What lines in the records below contain the string "height"? Copy every one.

::: Provided entries

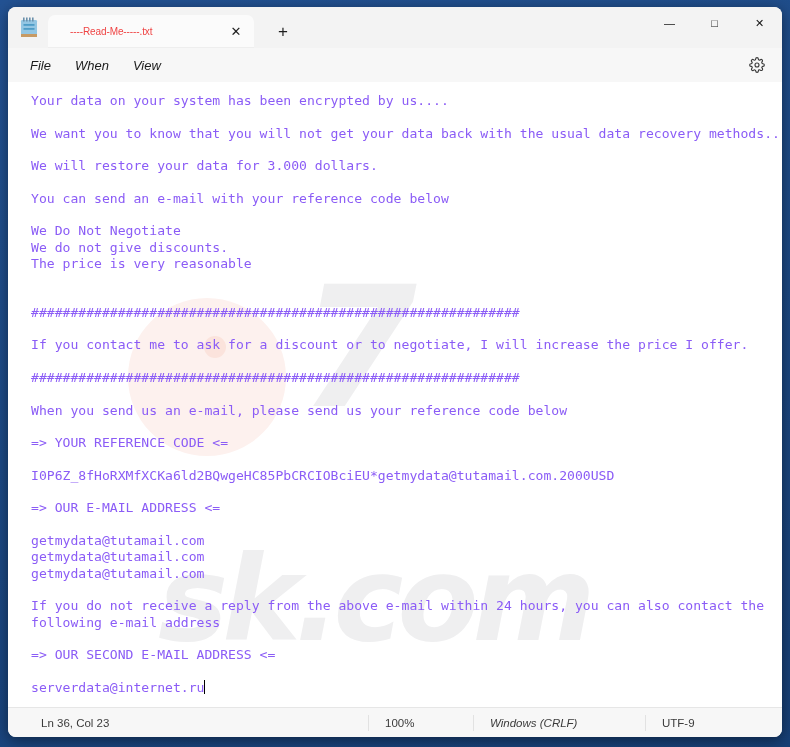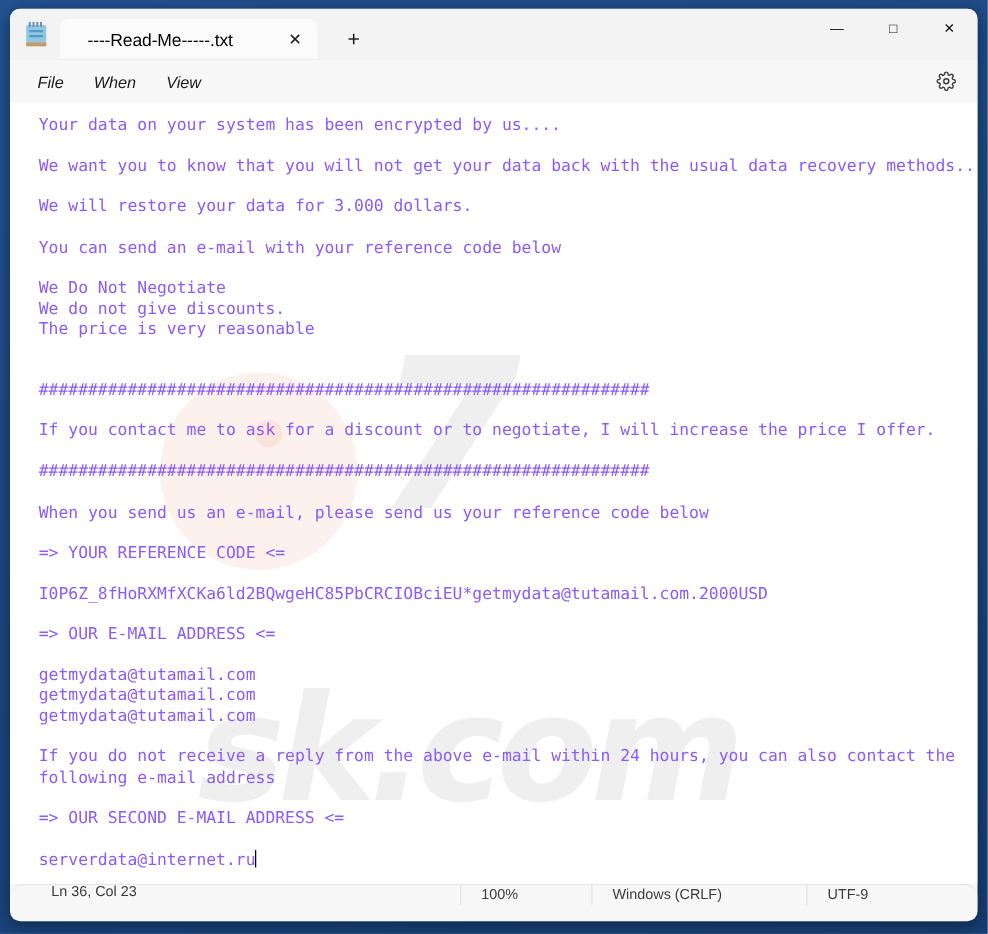--- a/index.html
+++ b/index.html
@@ -60,22 +60,22 @@
     background: #fbfbfb;
     border-radius: 7px 7px 0 0;
     display: flex;
     align-items: center;
     padding: 0 6px 0 22px;
     box-sizing: border-box;
     position: relative;
     box-shadow: 0 -1px 0 rgba(0,0,0,.05) inset;
   }
   .tab-title {
-    font-size: 14px;
-    color: #000000;
+    font-size: 10px;
+    color: #ef4444;
     flex: 1;
     white-space: nowrap;
     letter-spacing: -.1px;
   }
   .tab-close {
     width: 24px;
     height: 24px;
     display: flex;
     align-items: center;
     justify-content: center;
@@ -218,35 +218,35 @@
     background: #000;
     vertical-align: -2px;
   }
 
   
   .statusbar {
     height: 29px;
     background: #f7f7f7;
     border-top: 1px solid #e6e6e6;
     display: flex;
+    align-items: center;
     font-size: 11.5px;
     color: #3b3b3b;
     flex: none;
-    border-radius: 11px;
   }
   .sb-pos   { padding-left: 33px; }
   .sb-cell  {
     border-left: 1px solid #e2e2e2;
     height: 16px;
     display: flex;
     align-items: center;
     padding: 0 0 0 16px;
   }
   .sb-zoom  { margin-left: auto; width: 88px; }
-  .sb-eol   { width: 155px; }
+  .sb-eol   { width: 155px; font-style: italic; }
   .sb-enc   { width: 120px; }
 </style>
 </head>
 <body>
 
 <div id="desktop">
 
   <div id="window">
 
     <div class="tabstrip">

::::::

# Task output
     height: 24px;
     height: 29px;
     height: 16px;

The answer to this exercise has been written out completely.